Não surpreende que um homem da geração de Grass – nascido em 1927, em Gdansk, na Polônia, cidade então conhecida pelo nome alemão de Danzig – tenha servido ao nazismo. Ele já admitira ter feito parte da Juventude Hitlerista (o que era obrigatório: o filósofo Jürgen Habermas e o papa Bento XVI também pertenceram à organização). A partir daí, porém, o autor de O Tambor apresentava uma versão editada da própria história. Sua biografia oficial omitia as duas letras tenebrosas: SS. "Durante décadas, neguei-me a admitir essas duas letras. O que eu aceitara com tanto orgulho na juventude quis calar depois da guerra, por culpa", diz o escritor em Descascando a Cebola. Uma parte da SS foi responsável por administrar o extermínio sistemático dos judeus da Europa. Grass – segundo ele afirma – integrou-se a uma divisão de tanques da Wafen SS e não sabia dos crimes cometidos nos campos de concentração. Ele não serviu no Exército regular alemão. Combateu com as insígnias da organização militar que com mais fidelidade abraçou o ideário racista do nazismo. E o fez de forma voluntária. O recruta Günter juntou-se com genuíno entusiasmo ao que então considerava uma "unidade de elite". "Não foi só uma tolice juvenil", admite hoje.

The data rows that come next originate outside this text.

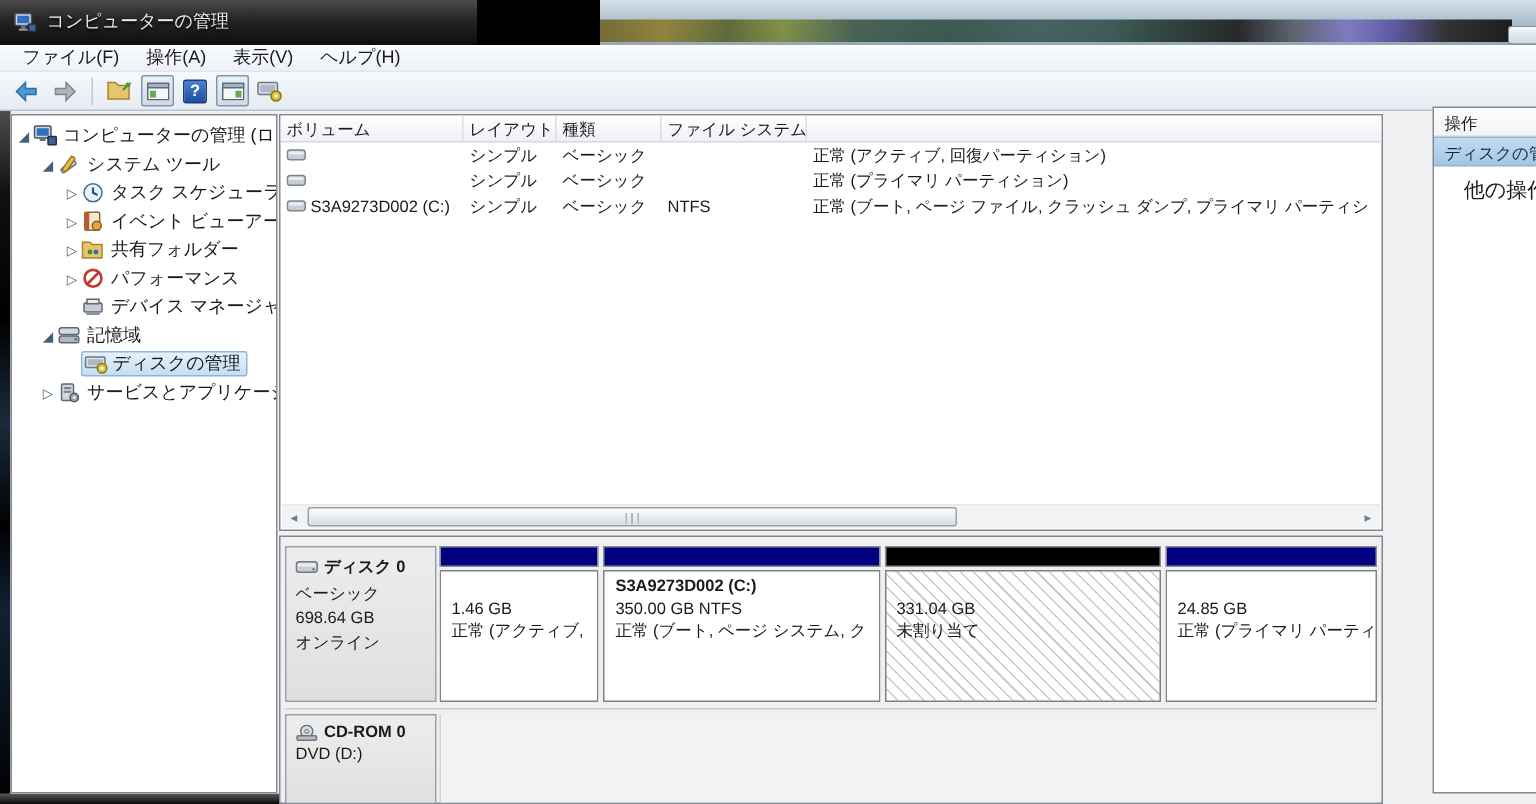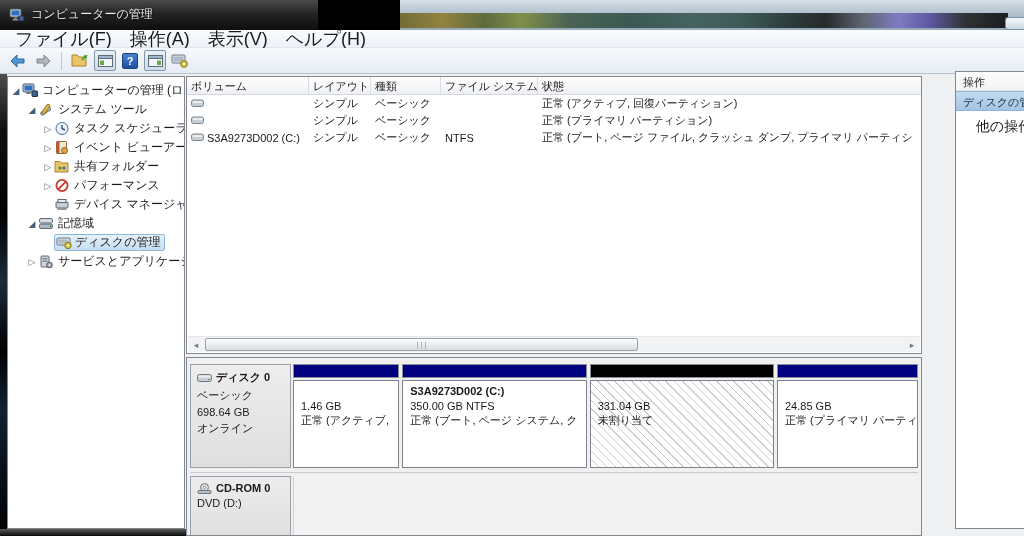--- a/index.html
+++ b/index.html
@@ -21,21 +21,21 @@
     background:linear-gradient(90deg,#6e6426 0%,#8f7d30 7%,#56622e 14%,#7c8b3b 20%,#40594a 28%,#2e4f45 38%,#3a5a55 48%,#33514b 56%,#20302c 64%,#191919 70%,#565b67 76%,#7b74c0 82%,#574fa0 87%,#232323 93%,#0c0c0c 100%); }
   .tb-title-wrap { position:absolute; left:9px; top:6px; display:flex; align-items:center; gap:6px;justify-content:space-between; }
   .tb-title { color:#ececec; font-size:12px; text-shadow:0 1px 2px #000; }
   .min-btn { position:absolute; right:0; top:17px; width:19px; height:13px;
     background:linear-gradient(180deg,#f4f8fb,#ccd8e2); border:1px solid #7e90a2;
     border-right:none; border-radius:3px 0 0 3px; }
   
   .menubar { position:absolute; left:0; top:30px; width:1024px; height:18px;
     background:linear-gradient(180deg,#fafcfe,#edf1f7); border-bottom:1px solid #e2e7ee;
     display:flex; align-items:center; padding-left:6px; }
-  .menu-item { padding:1px 9px; font-size:18px; color:#1a1a1a; }
+  .menu-item { padding:1px 9px; font-size:12px; color:#1a1a1a; }
   
   .toolbar { position:absolute; left:0; top:48px; width:1024px; height:26px;
     background:linear-gradient(180deg,#f6f9fc,#e6ecf3); border-bottom:1px solid #b9c2cd;
     display:flex; align-items:center; padding-left:7px; gap:3px; }
   .tbtn { width:22px; height:21px; display:flex; align-items:center; justify-content:center; }
   .tbtn.boxed { border:1px solid #8095aa; border-radius:2px;
     background:linear-gradient(180deg,#e9f0f7,#cfdbe7); }
   .tool-sep { width:1px; height:18px; background:#c2c9d3; margin:0 4px; }
   .help-sq { width:16px; height:16px; background:linear-gradient(180deg,#4a7fd0,#1f4fa0);
     border:1px solid #1a3f82; border-radius:2px; color:#fff; font-weight:bold;
@@ -287,21 +287,20 @@
       <span>サービスとアプリケーショ</span>
     </div>
   </div>
 
   <div class="pane volume-pane">
     <div class="vt-header">
       <div class="vt-hcell c-vol">ボリューム</div>
       <div class="vt-hcell c-lay">レイアウト</div>
       <div class="vt-hcell c-typ">種類</div>
       <div class="vt-hcell c-fs">ファイル システム</div>
-      <div class="vt-hcell c-st">状態</div>
     </div>
 
     <div class="vt-row">
       <div class="vt-cell c-vol">
         <svg width="13" height="9" viewBox="0 0 13 9">
           <rect x="0.5" y="1" width="12" height="6.5" rx="2" fill="#c9ced4" stroke="#7d858d"></rect>
           <rect x="1.5" y="2" width="10" height="2" rx="1" fill="#e9edf0"></rect>
         </svg>
         <span></span>
       </div>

Em 1985, quando o presidente americano Ronald Reagan e o chanceler alemão Helmut Kohl visitaram um cemitério militar no qual estavam enterrados oficiais da SS, Grass criticou acerbamente essa atitude. Essas críticas hoje se esvaziaram, junto com a autoridade moral do autor. "Não entendo como alguém pode ter se arvorado em consciência da nação por sessenta anos e só agora admitir o próprio envolvimento com o nazismo", atacou o historiador Joachim Fest, reputado biógrafo de Adolf Hitler. A hipocrisia de Grass se torna ainda mais escandalosa pelo fato de ele ter escolhido o lançamento de um livro como ocasião para o acerto de contas com o passado sujo. Um jornalista da revista alemã Der Spiegel definiu essa atitude com precisão ferina: "Grass orquestrou sua confissão com uma habilidade que nem Madonna teria para lançar um novo CD".